Information given Start Marker

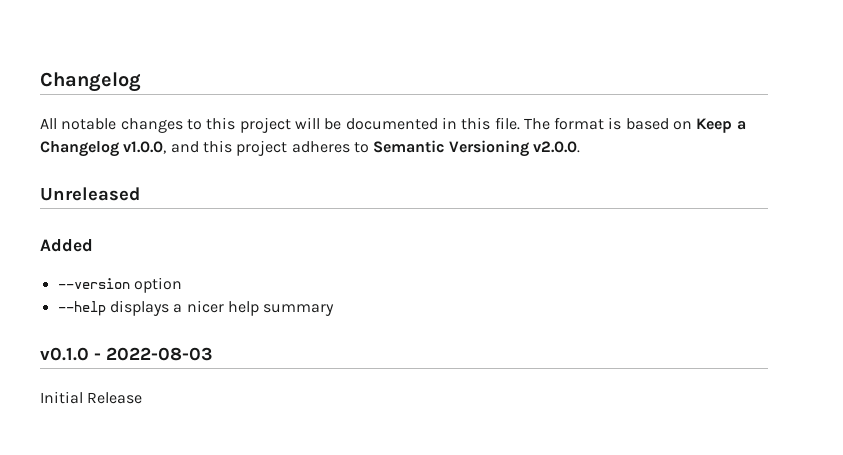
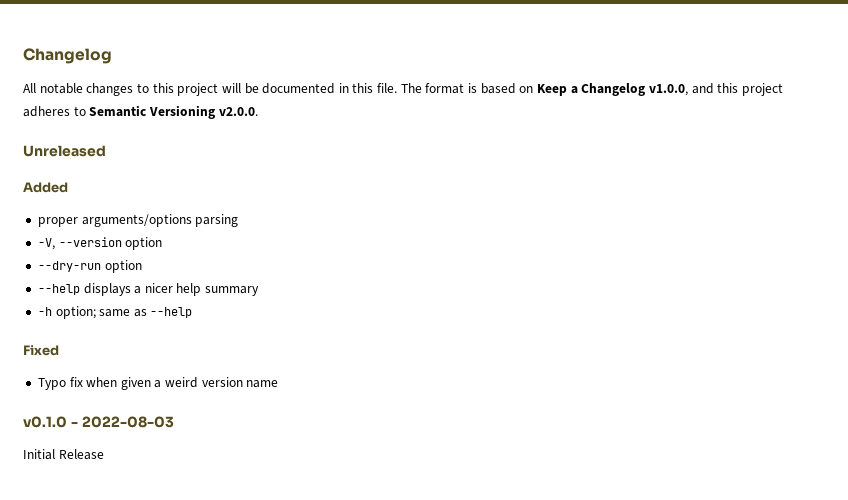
- --version option
+ proper arguments/options parsing
+ -V, --version option
+ --dry-run option
+ -h option; same as --help
+ Fixed
+ Typo fix when given a weird version name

Information given End Marker

→ **Your goal**:
Transcribe all entries above exactly. Omit the pictures.

→ **Solution**:
- --version option
+ proper arguments/options parsing
+ -V, --version option
+ --dry-run option
+ -h option; same as --help
+ Fixed
+ Typo fix when given a weird version name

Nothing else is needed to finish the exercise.